Friday, June 6, 2008

I had forgotten.

I had forgotten.

I met a woman earlier this week and just for a little while I let love and my imagination take me to another time and place where anything was possible and everything was in front of me and the world lay open and rich with opportunity and there was no task too great-

I had forgotten.

I stopped to visit business friends in an office near mine- a lovely day and I thought I would just pop in and say hi! Fun people there, I bring them business and we have become as close as business associates can- good people.

When I walked in the door there was a strange new face at the entry and I smiled and said hello and introduced myself. She seemed pleasant and a nice addition to a nice office staff. There was a nice warmth in my face as I continued on to the inner office for my meeting.

As my rep and I finished talking briefly about the file she was handling for me we finished and then went on to laugh and talk for a moment- As we laughed, the new woman from the front desk peeked in and asked if I would like something to drink and my tongue stumbled of the words - no, unless perhaps a tequila? We all laughed and then there was an awkward pause.

I stood and stepped into the hall. “I am sorry” I said. “ When we met we introduced ourselves but I forgot your name.”

She took my offered hand in hers and as she shook it she wrapped her other hand around it, smiled up at me, and told me her name. Her eyes were bright and filled with the open accepting sense of all that could be and her smile spread until it held all there is . . .

I had forgotten.

In that brief moment, my world was changed for me. I realized that I knew her and liked her and loved her and accepted everything about her and that feeling of willingness and blind faith shook me and I stepped back a different man.

I had forgotten.

I called her later that day and was thrilled to hear her say that she was so glad I had called. It was awkward and wonderful and full of the unspoken joy of having experienced knowing and feeling so deeply so quickly and with such intensity. She laughed and giggled and I tried not to pay attention to the tragic edge in her voice and we talked.

I had forgotten.

I let myself play and explore that joy all afternoon and evening and into the next morning and it was easily the best evening I have spent in years. Alone with nothing but a dream I remembered what it was like to live. The following morning I talked to her and I knew before I even asked. Wrong time, wrong place, wrong age, look, style, dream, she has someone. She found herself immediately drawn to me but we can’t move this after hours. She was thrilled and scared and more than a little baffled wondering what in the heck was going on with us- who knows and I at least don’t care.

You see, I had forgotten.

I am 52 years old. I have had the great love and the tragic loss and it has been years and tears and pain long dulled to an ache since I last felt that feeling. The loss of that love nearly cost my soul and in the years since I have worked hard to put it aside so that she and I could both go on and live.

I had forgotten.

I had forgotten.

I was talking with my dog over a drink in the backyard sunshine this afternoon. I was trying to explain to her how it was that I could be so happy about wanting and knowing and not having and not knowing and for that matter how it was possible to have strong feelings for someone when you don’t even know them. I had to admit the dog was right; my dog probably did know her as well as I did. I closed my eyes and realized that in answer to the question, her hair was . . . dark. See, I do know. And her eyes? Ummm, bright! Hah! How tall is she? Easy; she is about this tall or maybe this tall- well with in 4 or 5 inches one way or the other! I don’t even really know what she looks like- and don’t really care.

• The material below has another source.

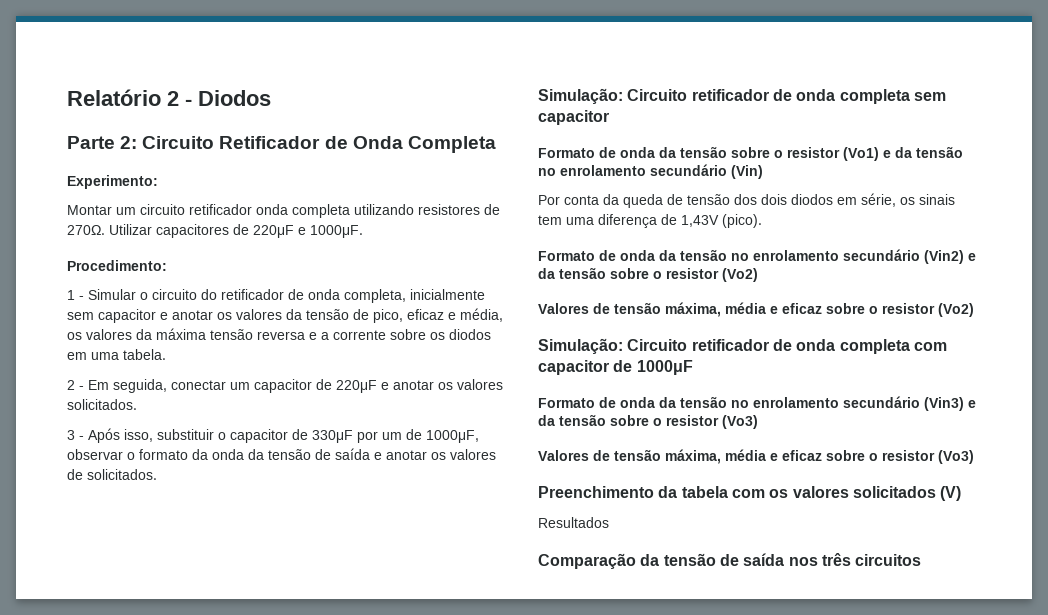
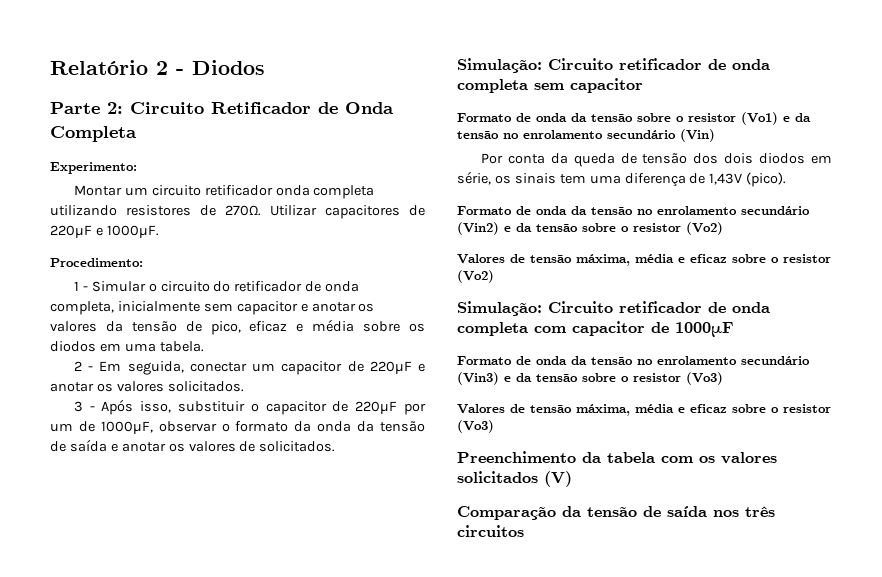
- 1 - Simular o circuito do retificador de onda completa, inicialmente sem capacitor e anotar os valores da tensão de pico, eficaz e média, os valores da máxima tensão reversa e a corrente sobre os diodos em uma tabela.
+ 1 - Simular o circuito do retificador de onda completa, inicialmente sem capacitor e anotar os valores da tensão de pico, eficaz e média sobre os diodos em uma tabela.
- 3 - Após isso, substituir o capacitor de 330μF por um de 1000μF, observar o formato da onda da tensão de saída e anotar os valores de solicitados.
+ 3 - Após isso, substituir o capacitor de 220μF por um de 1000μF, observar o formato da onda da tensão de saída e anotar os valores de solicitados.
- Resultados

I assume she is pretty- at least pretty enough. She may be stunningly beautiful and her beauty may be in my eye. I know that her bright eyes shine when they looked in mine and they showed a desire to see and do and experience. I know that her hands are strong and warm- and in that moment they touched in a way that spoke of connection and attachment, of sharing and affection, of warmth and strength and kindness.

Here is what I know most of all. It feels good to know that she is in the world. Our sharing will likely never be any deeper than that first touch and glance and it proves to me all that I have believed and dreamed was true about love. I may never experience that feeling again but this I know; if the day comes when I may choose between imagined and remembered love that feels that right or a real life right now love without that feeling I will choose to spend my life alone.

I had forgotten but I will not forget again.